# Task brief:
Return each line in the records below that includes "none".

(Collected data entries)
= = = =
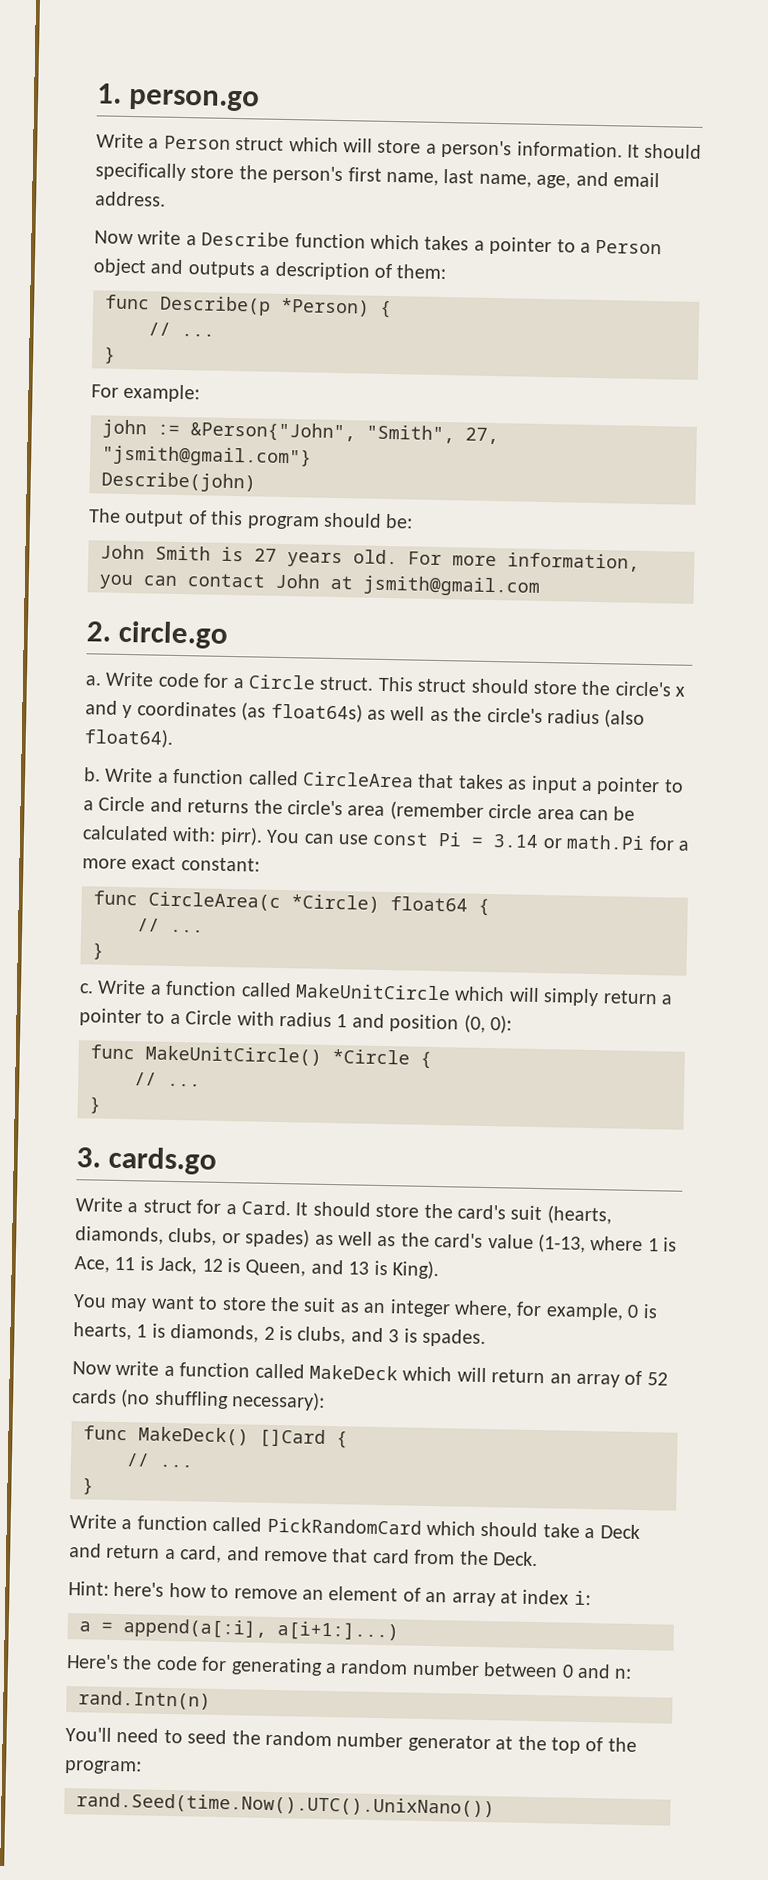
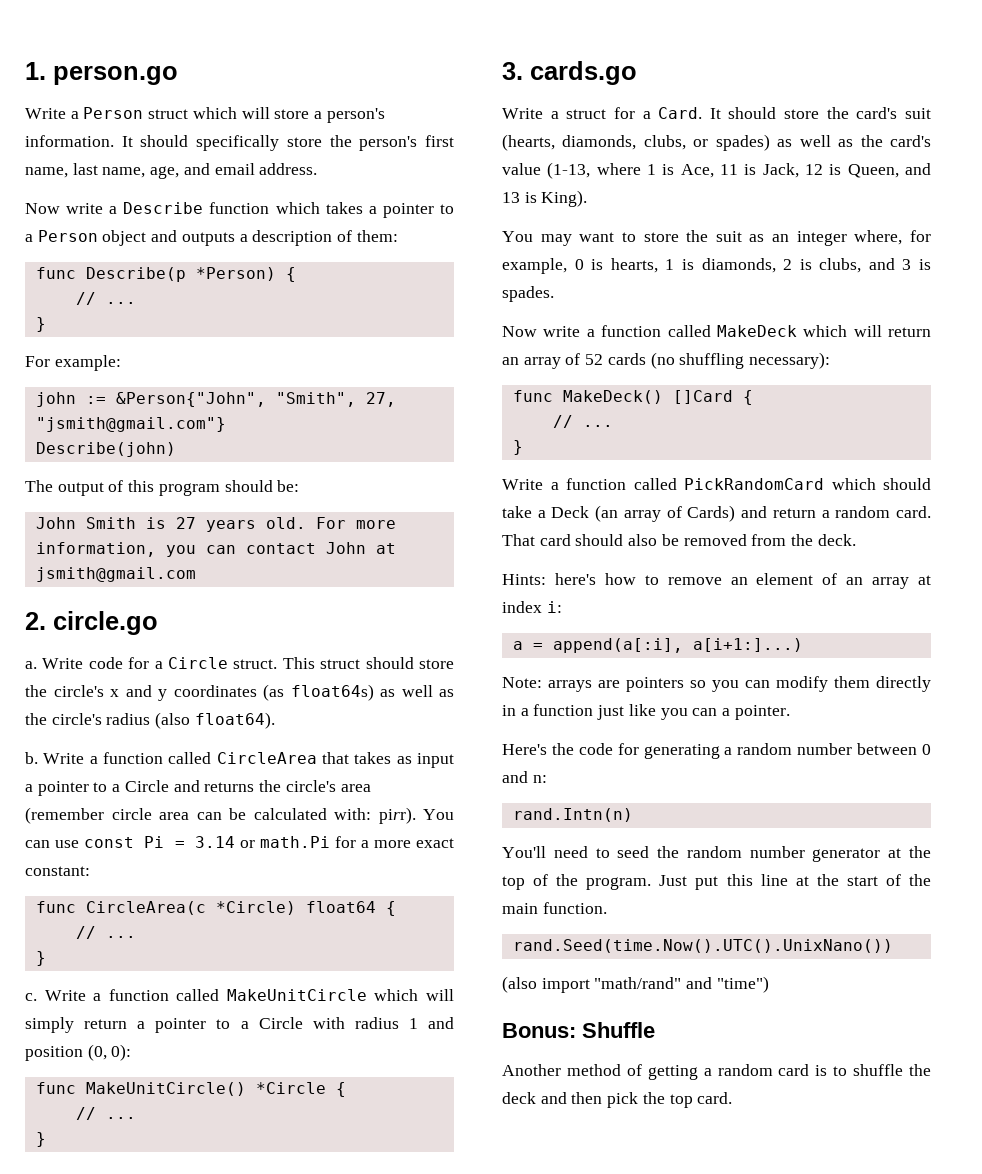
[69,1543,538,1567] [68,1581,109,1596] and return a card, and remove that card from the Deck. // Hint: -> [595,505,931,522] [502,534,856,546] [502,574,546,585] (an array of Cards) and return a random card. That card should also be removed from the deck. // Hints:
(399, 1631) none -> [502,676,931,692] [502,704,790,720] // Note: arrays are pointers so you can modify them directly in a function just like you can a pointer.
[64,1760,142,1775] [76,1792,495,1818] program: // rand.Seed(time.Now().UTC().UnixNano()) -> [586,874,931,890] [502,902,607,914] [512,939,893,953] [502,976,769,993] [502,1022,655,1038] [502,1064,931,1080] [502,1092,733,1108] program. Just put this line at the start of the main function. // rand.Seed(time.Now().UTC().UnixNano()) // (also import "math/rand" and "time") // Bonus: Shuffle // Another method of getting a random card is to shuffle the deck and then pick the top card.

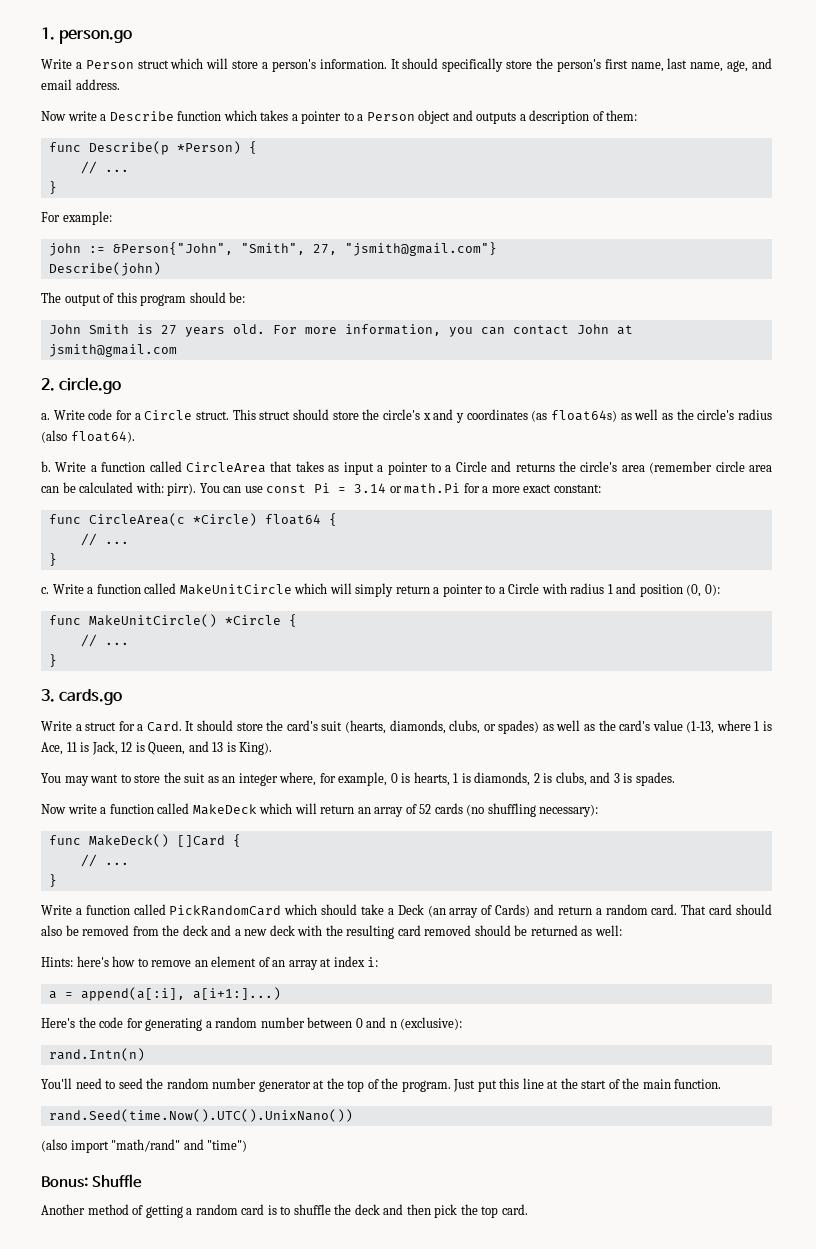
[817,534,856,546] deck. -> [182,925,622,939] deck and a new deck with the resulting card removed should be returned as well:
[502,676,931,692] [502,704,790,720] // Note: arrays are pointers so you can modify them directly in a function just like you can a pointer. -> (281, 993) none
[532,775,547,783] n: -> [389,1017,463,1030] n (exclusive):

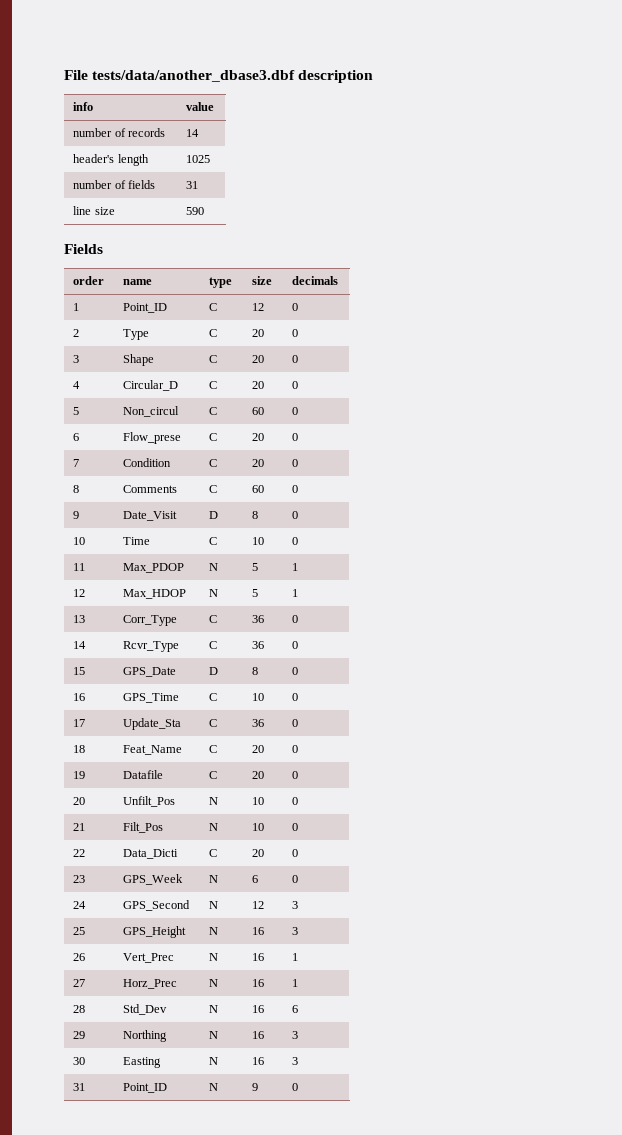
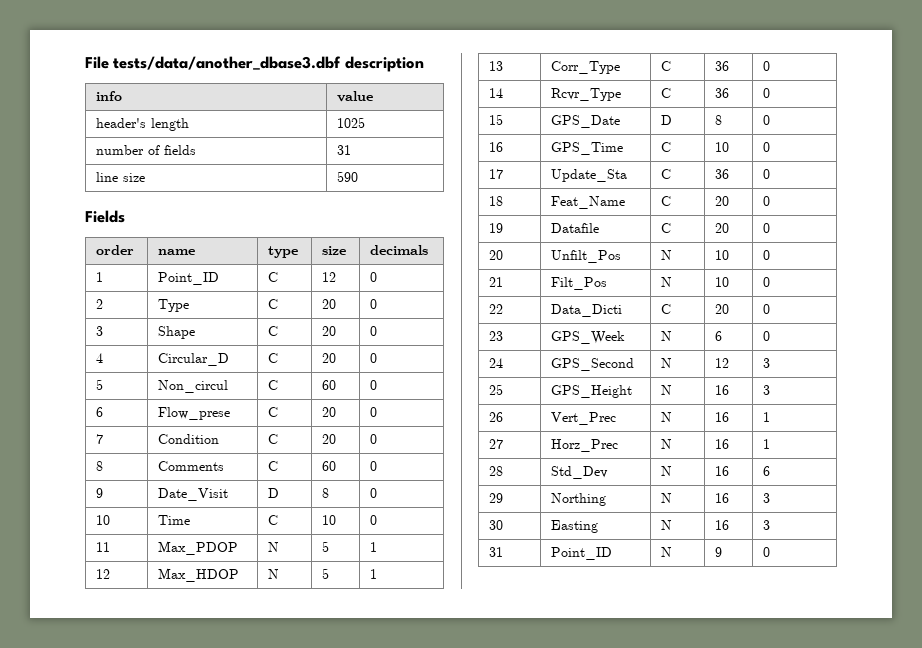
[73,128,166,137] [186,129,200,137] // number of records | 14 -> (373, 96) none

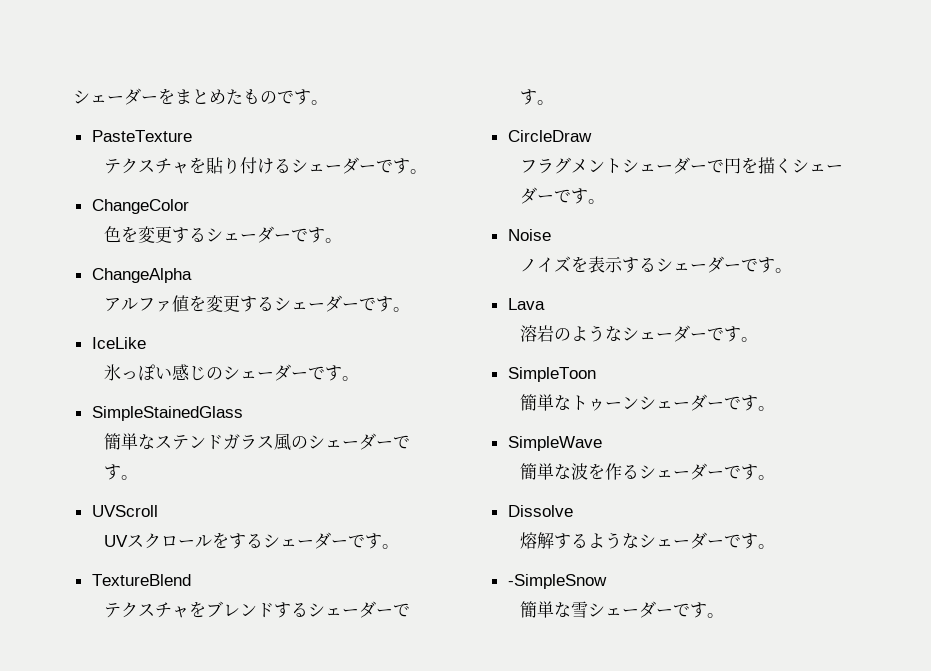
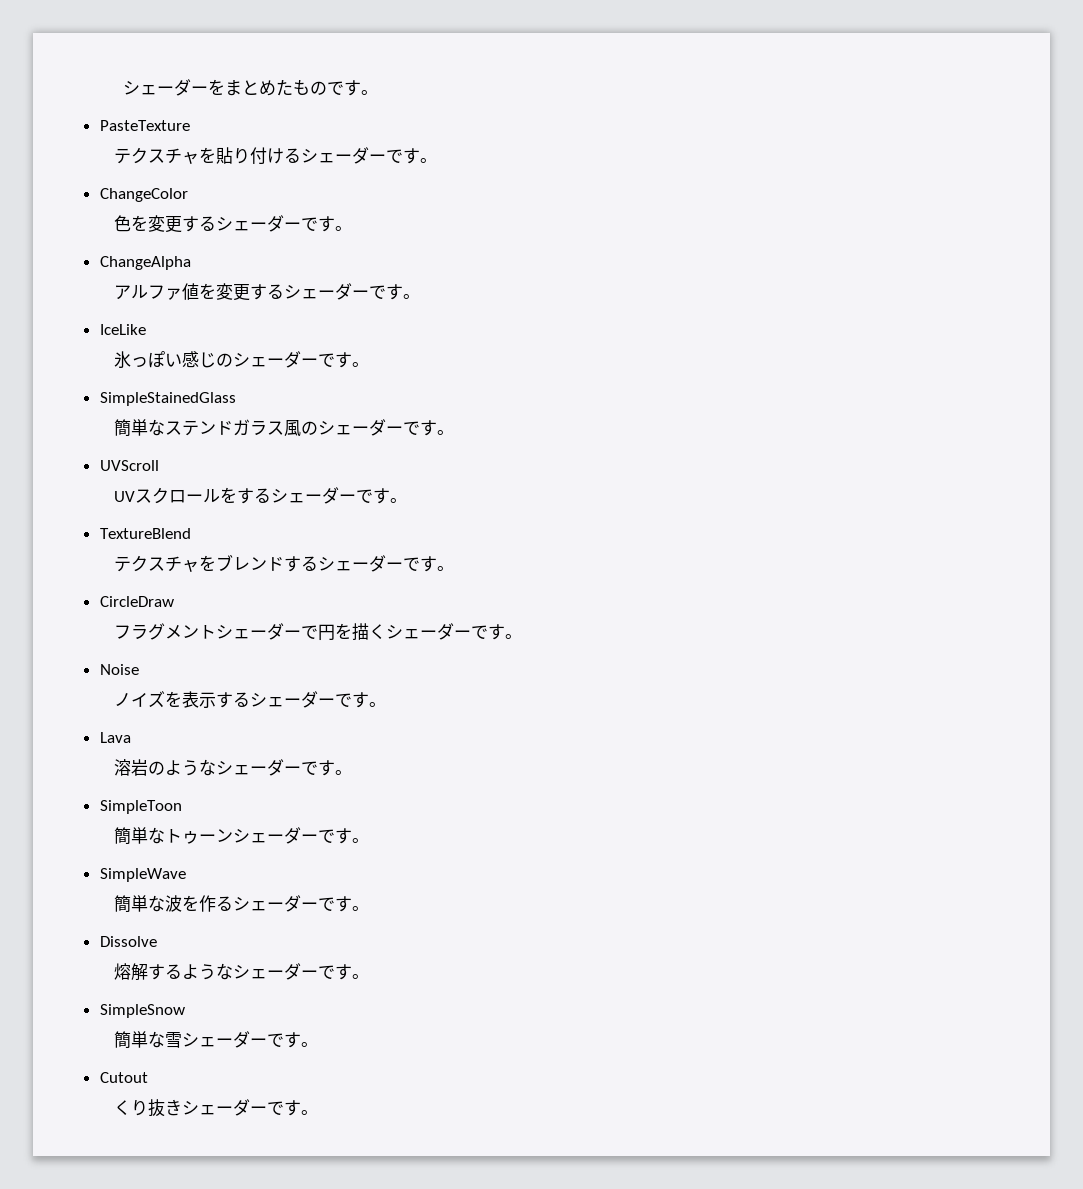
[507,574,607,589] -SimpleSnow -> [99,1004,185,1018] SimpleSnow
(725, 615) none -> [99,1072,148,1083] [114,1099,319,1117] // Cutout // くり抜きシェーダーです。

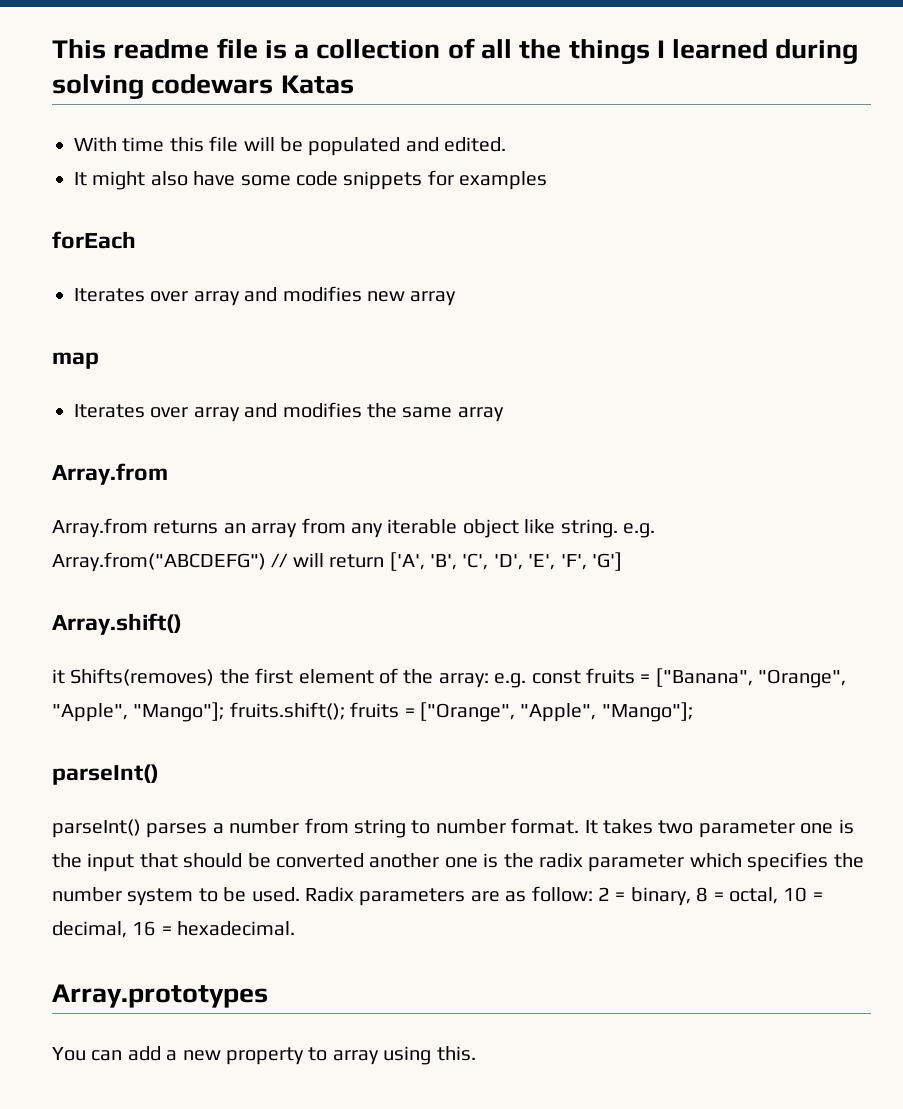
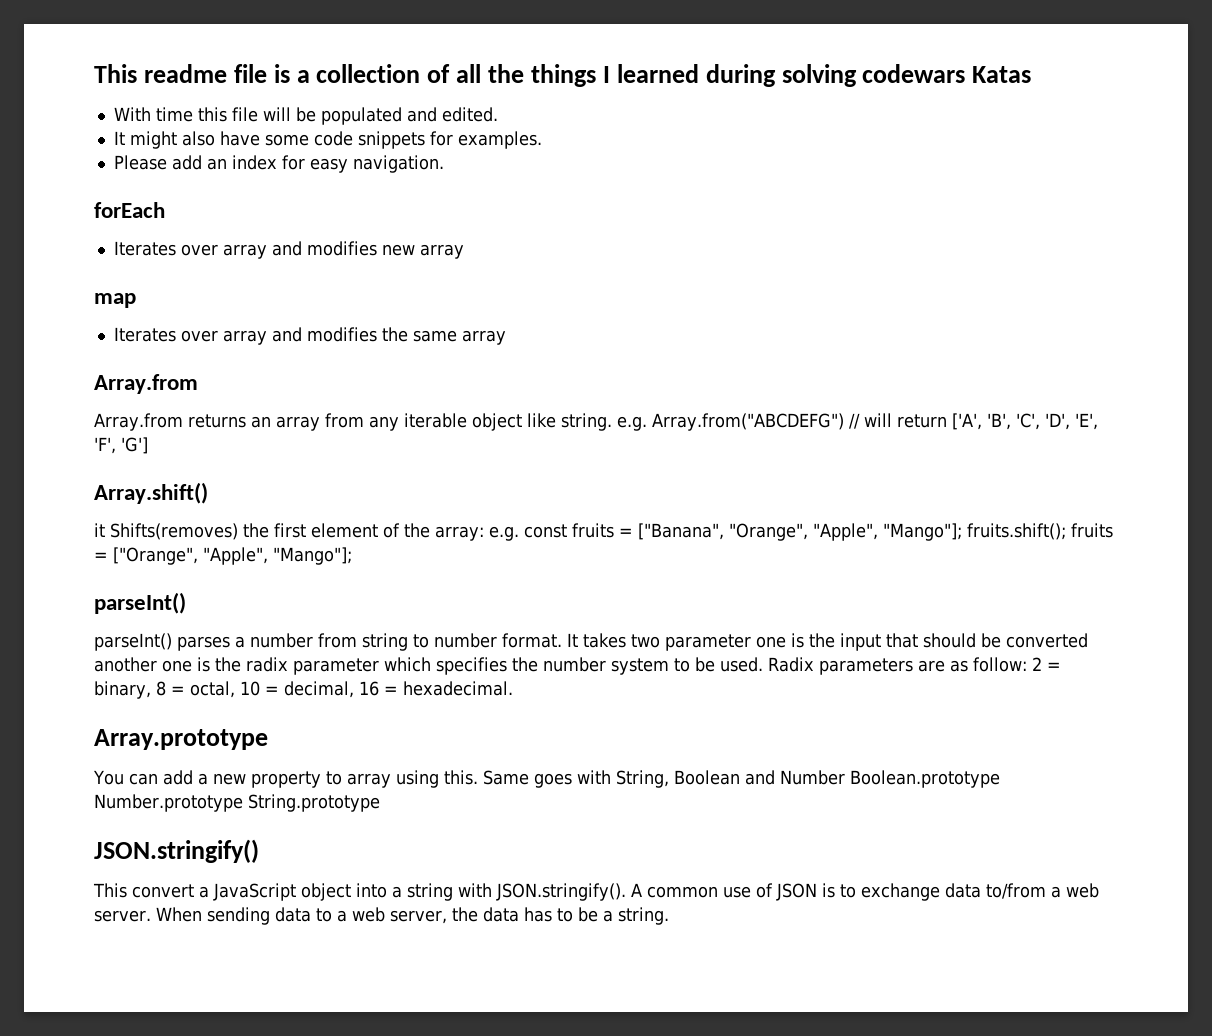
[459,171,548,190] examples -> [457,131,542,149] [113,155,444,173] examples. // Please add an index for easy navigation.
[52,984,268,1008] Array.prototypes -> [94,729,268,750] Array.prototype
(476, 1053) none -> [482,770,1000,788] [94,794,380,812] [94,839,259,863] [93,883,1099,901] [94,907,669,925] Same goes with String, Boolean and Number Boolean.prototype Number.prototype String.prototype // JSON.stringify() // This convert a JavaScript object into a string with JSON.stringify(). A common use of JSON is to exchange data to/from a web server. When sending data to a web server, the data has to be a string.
= = = =
# Output for this task:
(399, 1631) none -> [502,676,931,692] [502,704,790,720] // Note: arrays are pointers so you can modify them directly in a function just like you can a pointer.
[502,676,931,692] [502,704,790,720] // Note: arrays are pointers so you can modify them directly in a function just like you can a pointer. -> (281, 993) none
[73,128,166,137] [186,129,200,137] // number of records | 14 -> (373, 96) none
(725, 615) none -> [99,1072,148,1083] [114,1099,319,1117] // Cutout // くり抜きシェーダーです。
(476, 1053) none -> [482,770,1000,788] [94,794,380,812] [94,839,259,863] [93,883,1099,901] [94,907,669,925] Same goes with String, Boolean and Number Boolean.prototype Number.prototype String.prototype // JSON.stringify() // This convert a JavaScript object into a string with JSON.stringify(). A common use of JSON is to exchange data to/from a web server. When sending data to a web server, the data has to be a string.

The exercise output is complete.